Key Economic Observations

Recent Economic Trends (Post-September 2024)

Conclusion

The Diffusion Index captures meaningful economic variations over time, with recent decreases reflecting challenges in employment, industrial output, and consumer sentiment. Meanwhile, CFNAIDIFF demonstrates more stability at the national level, showing less volatility compared to the custom index.

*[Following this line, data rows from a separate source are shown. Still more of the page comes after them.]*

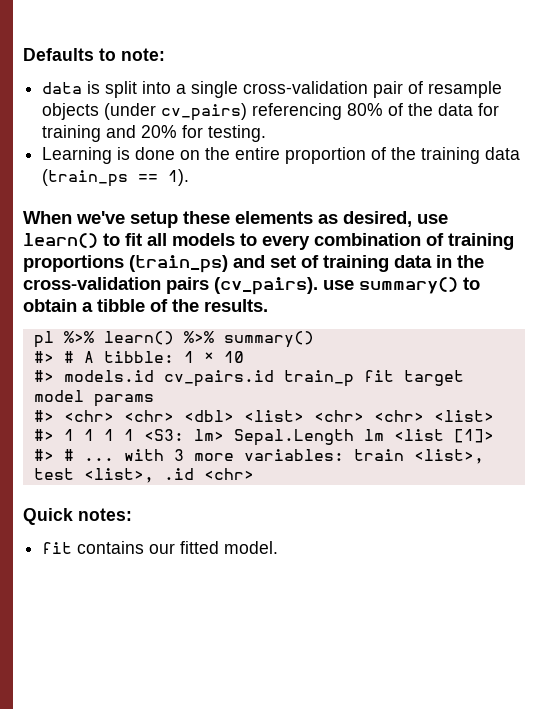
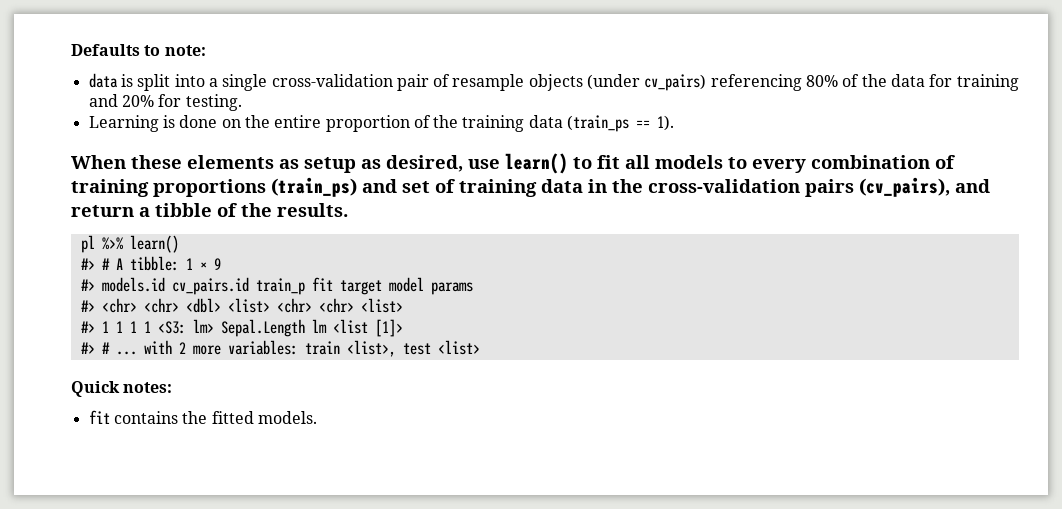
[76,211,178,228] we've setup -> (126, 162) none
(338, 219) none -> [304,157,381,173] setup as
[214,277,480,295] [23,299,77,312] (cv_pairs). use summary() to obtain -> [859,177,990,197] [71,205,134,217] (cv_pairs), and return
[183,331,314,348] %>% summary() -> (179, 244) none
[223,351,244,363] 10 -> [213,258,221,270] 9
[173,449,184,461] 3 -> [178,342,186,354] 2
[83,468,254,483] <list>, .id <chr> -> [437,340,480,355] <list>
[149,541,279,554] our fitted model. -> [182,411,317,424] the fitted models.

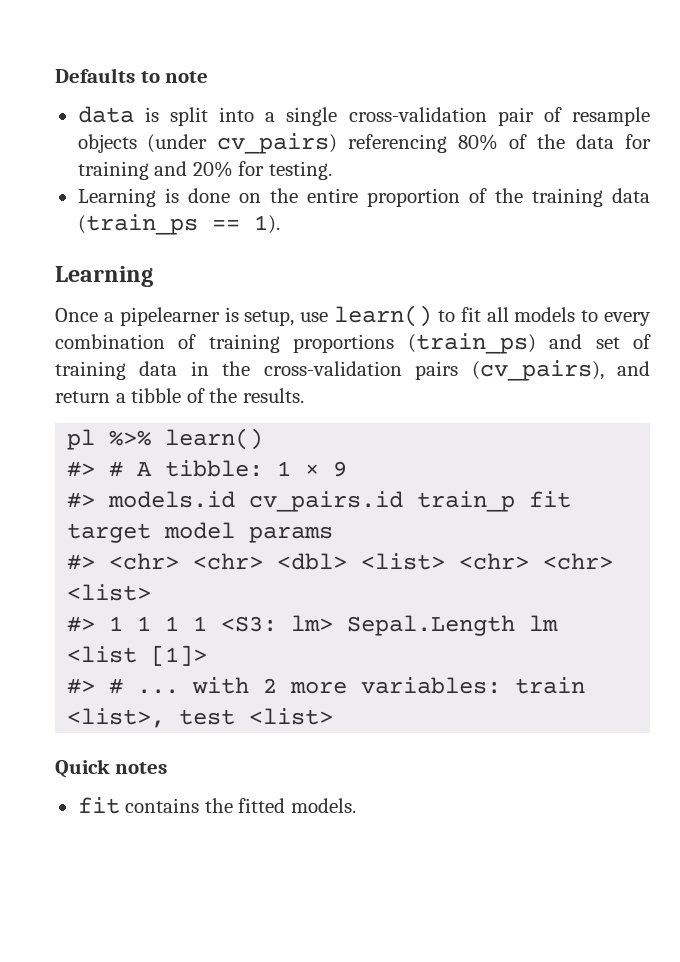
[164,45,206,56] note: -> [165,71,209,83] note
[71,155,463,173] When these elements as setup as desired, -> [55,266,153,287] [55,307,295,326] Learning // Once a pipelearner is setup,
[123,382,173,393] notes: -> [114,762,167,774] notes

The weak correlation of 0.157 highlights their differing focuses: the Diffusion Index emphasizes localized or sector-specific changes, whereas CFNAIDIFF reflects broader national trends. This contrast suggests that while the Diffusion Index may signal regional or industry-specific vulnerabilities, CFNAIDIFF portrays a steady national economy with no widespread contraction.